Raw data START

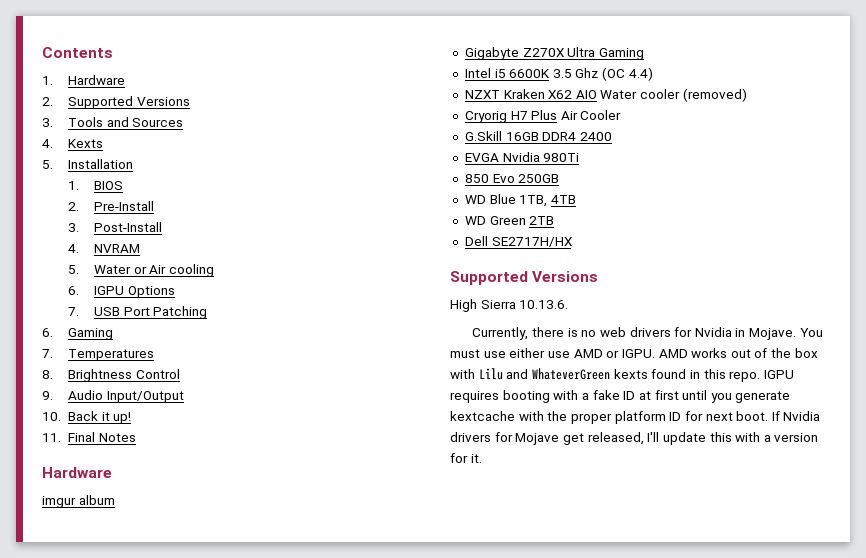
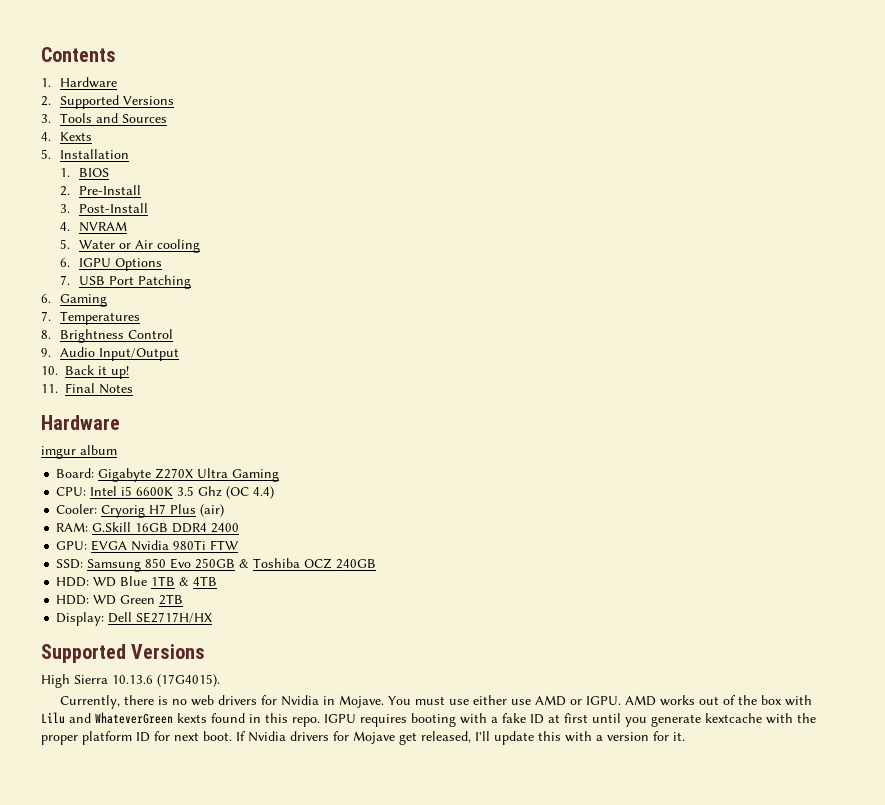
(115, 500) none -> [56,468,95,478] Board:
(644, 54) none -> [56,487,87,496] CPU:
[464,88,747,102] NZXT Kraken X62 AIO Water cooler (removed) // -> [56,504,98,514] Cooler:
[560,110,622,120] Air Cooler // -> [200,504,225,517] [56,522,89,532] (air) // RAM:
(612, 136) none -> [56,541,88,550] GPU:
(580, 157) // -> [210,540,240,550] [56,559,142,572] FTW // SSD: Samsung
[464,194,548,207] // WD Blue 1TB, -> [239,558,377,569] [56,576,190,587] & Toshiba OCZ 240GB // HDD: WD Blue 1TB &
(576, 199) none -> [56,595,90,605] HDD:
(555, 220) none -> [56,612,105,626] Display:
[519,300,569,309] 10.13.6. -> [112,674,220,687] 10.13.6 (17G4015).

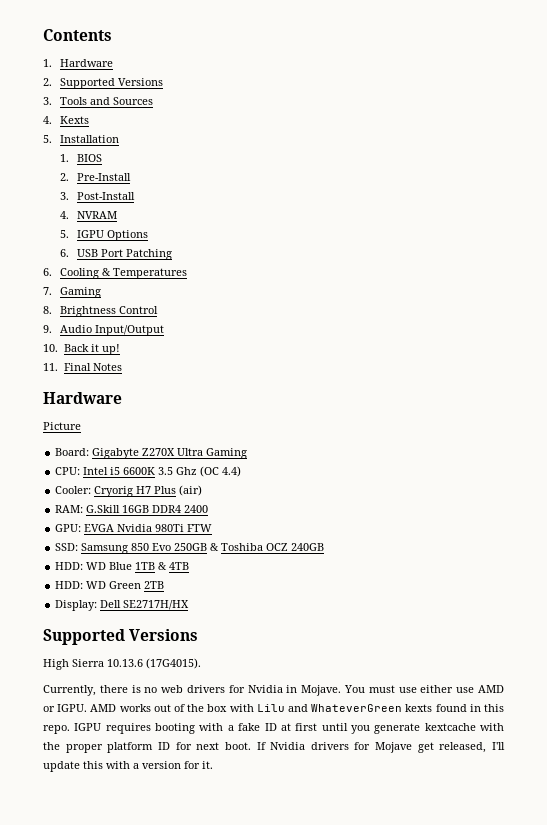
[78,239,200,253] [59,258,70,267] Water or Air cooling // 6. -> (69, 234) none
[59,275,70,285] 7. -> [59,249,69,257] 6.
[59,294,107,307] [41,311,140,325] Gaming // 7. Temperatures -> [59,268,187,279] [43,287,101,298] Cooling & Temperatures // 7. Gaming
[41,445,117,459] imgur album -> [43,422,81,430] Picture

Raw data END

Brief
Since the copy must contain no pictures, return only the text of the records, exactly as it stands.

Written answer
(115, 500) none -> [56,468,95,478] Board:
(644, 54) none -> [56,487,87,496] CPU:
[464,88,747,102] NZXT Kraken X62 AIO Water cooler (removed) // -> [56,504,98,514] Cooler:
[560,110,622,120] Air Cooler // -> [200,504,225,517] [56,522,89,532] (air) // RAM:
(612, 136) none -> [56,541,88,550] GPU:
(580, 157) // -> [210,540,240,550] [56,559,142,572] FTW // SSD: Samsung
[464,194,548,207] // WD Blue 1TB, -> [239,558,377,569] [56,576,190,587] & Toshiba OCZ 240GB // HDD: WD Blue 1TB &
(576, 199) none -> [56,595,90,605] HDD:
(555, 220) none -> [56,612,105,626] Display:
[519,300,569,309] 10.13.6. -> [112,674,220,687] 10.13.6 (17G4015).

[78,239,200,253] [59,258,70,267] Water or Air cooling // 6. -> (69, 234) none
[59,275,70,285] 7. -> [59,249,69,257] 6.
[59,294,107,307] [41,311,140,325] Gaming // 7. Temperatures -> [59,268,187,279] [43,287,101,298] Cooling & Temperatures // 7. Gaming
[41,445,117,459] imgur album -> [43,422,81,430] Picture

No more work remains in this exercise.